● Exercise: Transcribe this listing exactly; omit the pictures.

● Available records:

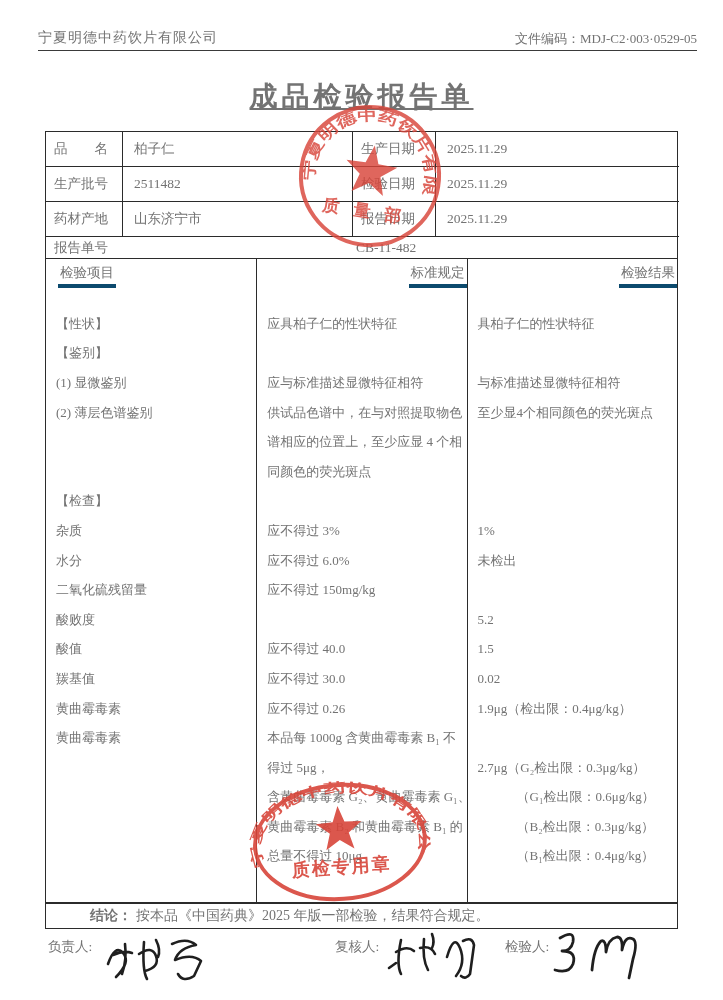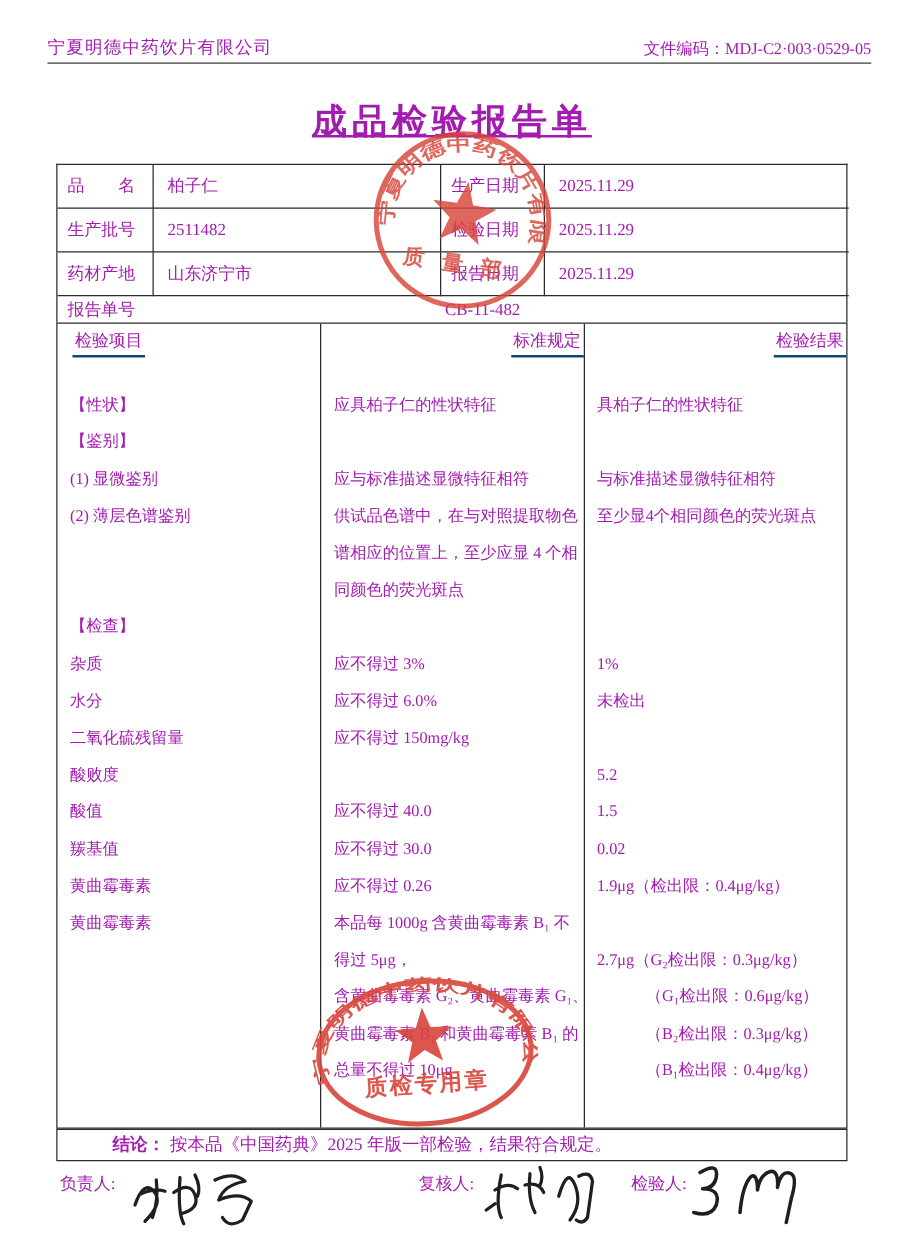--- a/index.html
+++ b/index.html
@@ -4,7 +4,7 @@
 <style>
   html,body{margin:0;padding:0;background:#fff;}
   .page{position:relative;width:723px;height:1000px;background:#fff;overflow:hidden;
-        font-family:"Liberation Serif","DejaVu Serif",serif;color:#a21caf;}
+        font-family:"Liberation Serif","DejaVu Serif",serif;color:#737373;}
   
   .lh-company{position:absolute;left:38px;top:29px;font-size:14px;letter-spacing:1px;}
   .lh-code{position:absolute;right:26px;top:30px;font-size:13px;}

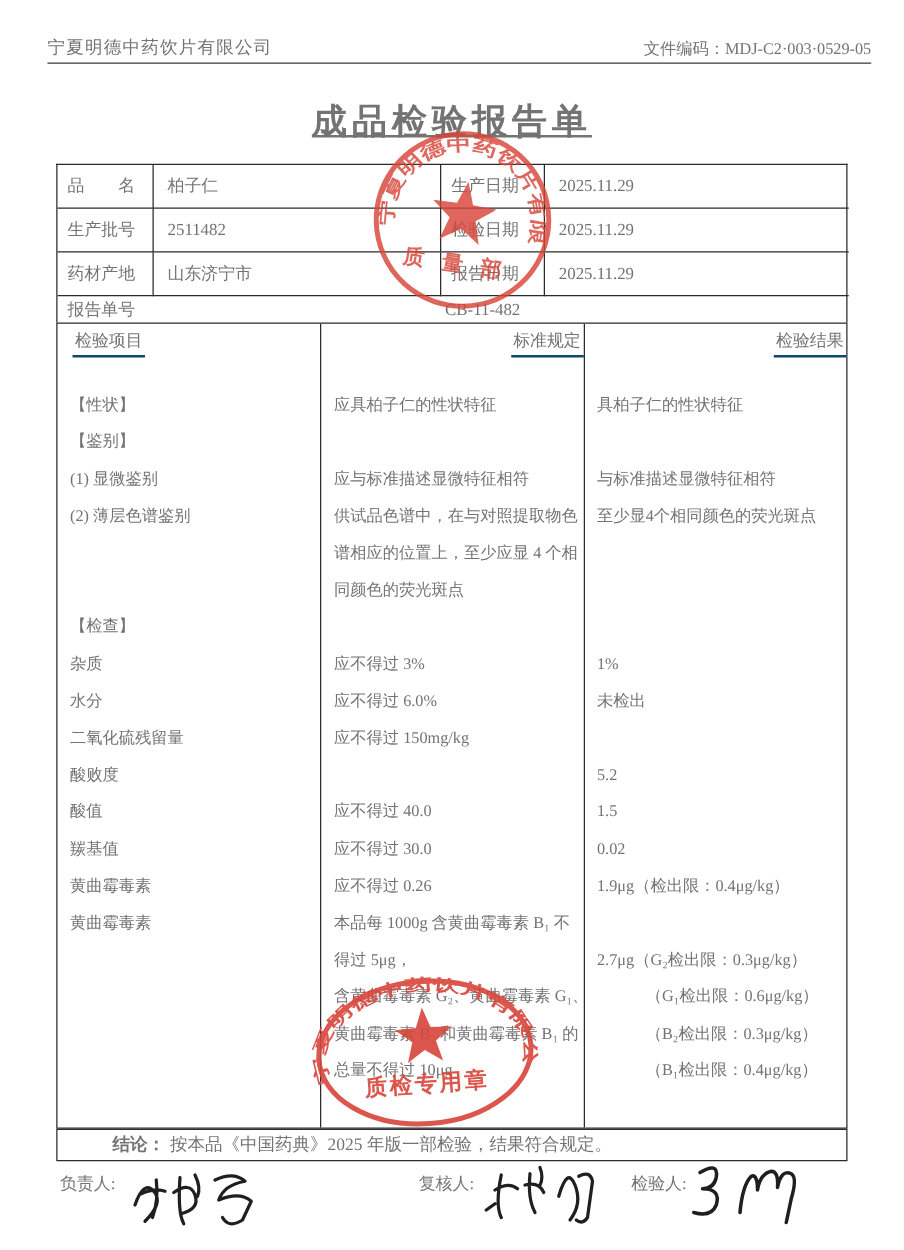--- a/index.html
+++ b/index.html
@@ -33,7 +33,7 @@
   .mhead{height:50px;display:flex;align-items:flex-start;padding-top:5px;box-sizing:border-box;}
   .c0 .mhead{justify-content:flex-start;padding-left:12px;}
   .c1 .mhead,.c2 .mhead{justify-content:flex-end;}
-  .mhead span{border-bottom:2px solid #0c4a6e;padding:0 2px 2px 2px;font-size:13.5px;}
+  .mhead span{border-bottom:4px solid #0c4a6e;padding:0 2px 2px 2px;font-size:13.5px;}
   .tline{height:29.6px;display:flex;align-items:center;padding-left:10px;white-space:pre;overflow:visible;font-family:Liberation Serif, serif;}
   
   .conclusion{position:absolute;left:45px;top:903px;width:633px;height:26px;box-sizing:border-box;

● Task response:
--- a/index.html
+++ b/index.html
@@ -4,7 +4,7 @@
 <style>
   html,body{margin:0;padding:0;background:#fff;}
   .page{position:relative;width:723px;height:1000px;background:#fff;overflow:hidden;
-        font-family:"Liberation Serif","DejaVu Serif",serif;color:#a21caf;}
+        font-family:"Liberation Serif","DejaVu Serif",serif;color:#737373;}
   
   .lh-company{position:absolute;left:38px;top:29px;font-size:14px;letter-spacing:1px;}
   .lh-code{position:absolute;right:26px;top:30px;font-size:13px;}

--- a/index.html
+++ b/index.html
@@ -33,7 +33,7 @@
   .mhead{height:50px;display:flex;align-items:flex-start;padding-top:5px;box-sizing:border-box;}
   .c0 .mhead{justify-content:flex-start;padding-left:12px;}
   .c1 .mhead,.c2 .mhead{justify-content:flex-end;}
-  .mhead span{border-bottom:2px solid #0c4a6e;padding:0 2px 2px 2px;font-size:13.5px;}
+  .mhead span{border-bottom:4px solid #0c4a6e;padding:0 2px 2px 2px;font-size:13.5px;}
   .tline{height:29.6px;display:flex;align-items:center;padding-left:10px;white-space:pre;overflow:visible;font-family:Liberation Serif, serif;}
   
   .conclusion{position:absolute;left:45px;top:903px;width:633px;height:26px;box-sizing:border-box;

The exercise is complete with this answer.